Ce ne sont pourtant que des armes forgées et instrumentalisées par les prétendants présidentiels et leurs clans respectifs dans leur lutte acharnée pour le pouvoir.
C’est pour toutes ces raisons que la mort certaine de l’alternance démocratique en Guinée est depuis 1990 assurée.
On a comme l’impression que la cristallisation du débat politique sur l’ethnicité arrange beaucoup de responsables politiques dans ce pays, surtout ceux qui sont au pouvoir à l’image de l’actuel Chef de la junte militaire guinéenne Mamady Doumbouya.
Ils s’appuient, se nourrissent d’elle, de ses tensions ou de ses attentes ou aspirations pour conduire leurs actions.
Et parfois même, ils la modèlent, la manipulent, la précèdent même dans la haine.
Les dignitaires du régime déchus, complices des derniers escalades qu’ont connu le pays, recyclés par le président Colonel Mamady Doumbouya, donc dédouanés de toute responsabilité en savent quelque chose.
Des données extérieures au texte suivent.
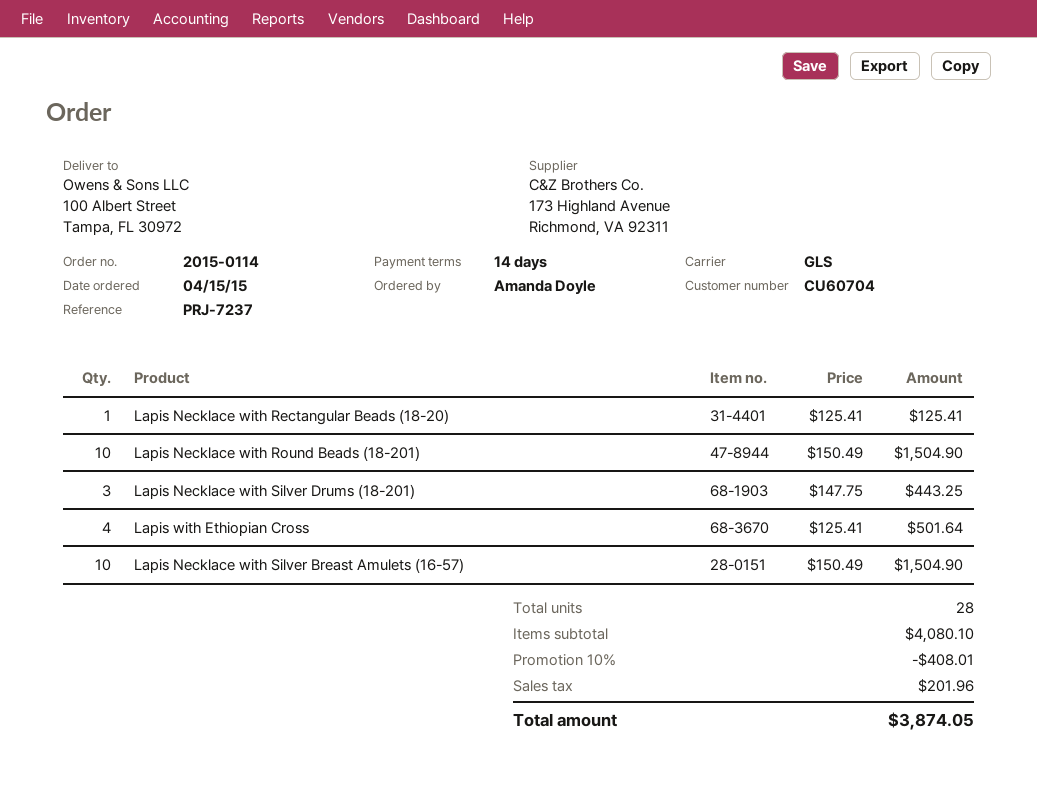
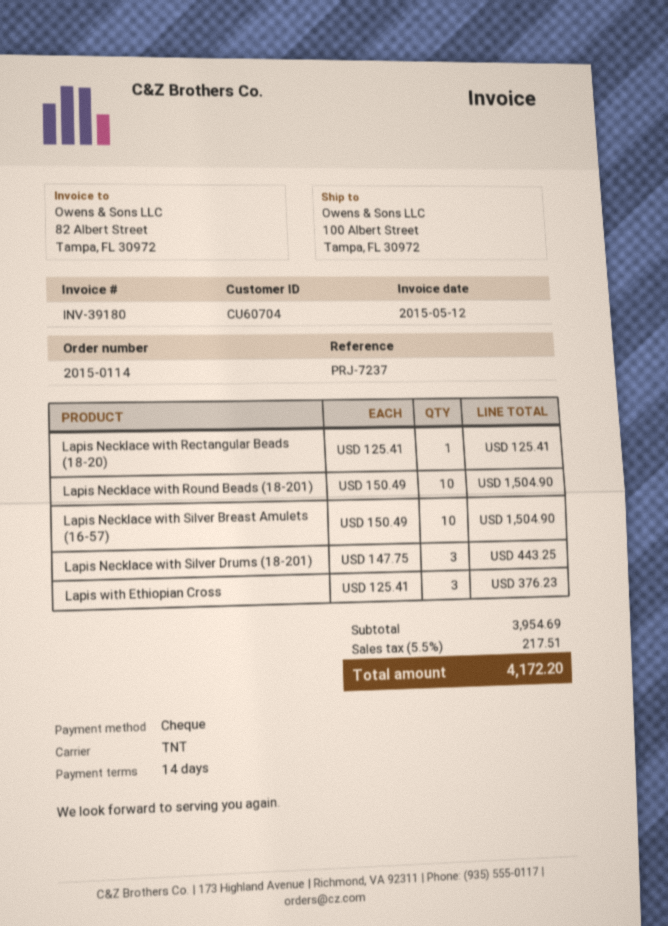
shipping method: GLS -> TNT
Lapis with Ethiopian Cross: 4 x 125.41 = 501.64 -> 3 x 125.41 = 376.23
subtotal: 4080.10 -> 3954.69
discount: 10% = 408.01 -> none
tax: 201.96 -> 217.51
total: 3874.05 -> 4172.20

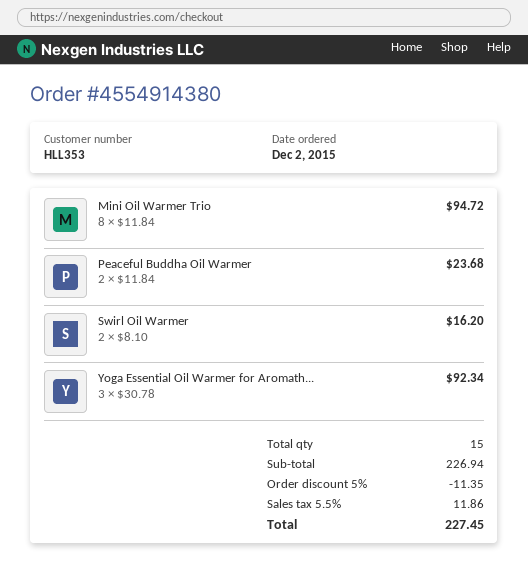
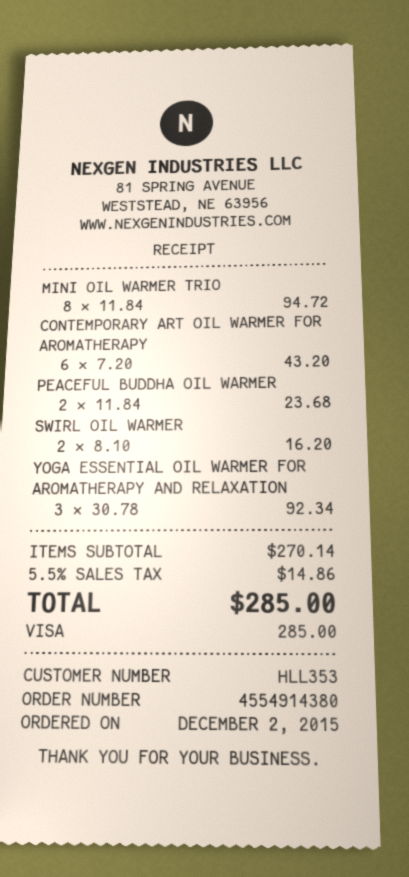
CONTEMPORARY ART OIL WARMER FOR AROMATHERAPY: none -> 6 x 7.20 = 43.20
subtotal: 226.94 -> 270.14
discount: 5% = 11.35 -> none
tax: 5.5% = 11.86 -> 5.5% = 14.86
total: 227.45 -> 285.00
Juste une spécificité guinéenne ?
Et ce sont ces négativités de ces gens qui ont séduit Mamady Doumbouya pour l’emmener à être le parrain de l’ethnicité au sein de l’administration guinéenne, désigné pourtant porteur du changement et pourquoi?
En somme, ce n’est pas le multipartisme qui pose problème, mais plutôt les hommes et femmes politiques guinéens sans conviction.
C’est à dire ceux-là même qui font de la politique juste pour des raisons ethnicistes, claniques, fonctionnelles et participent ainsi à la déconstruction de la démocratie.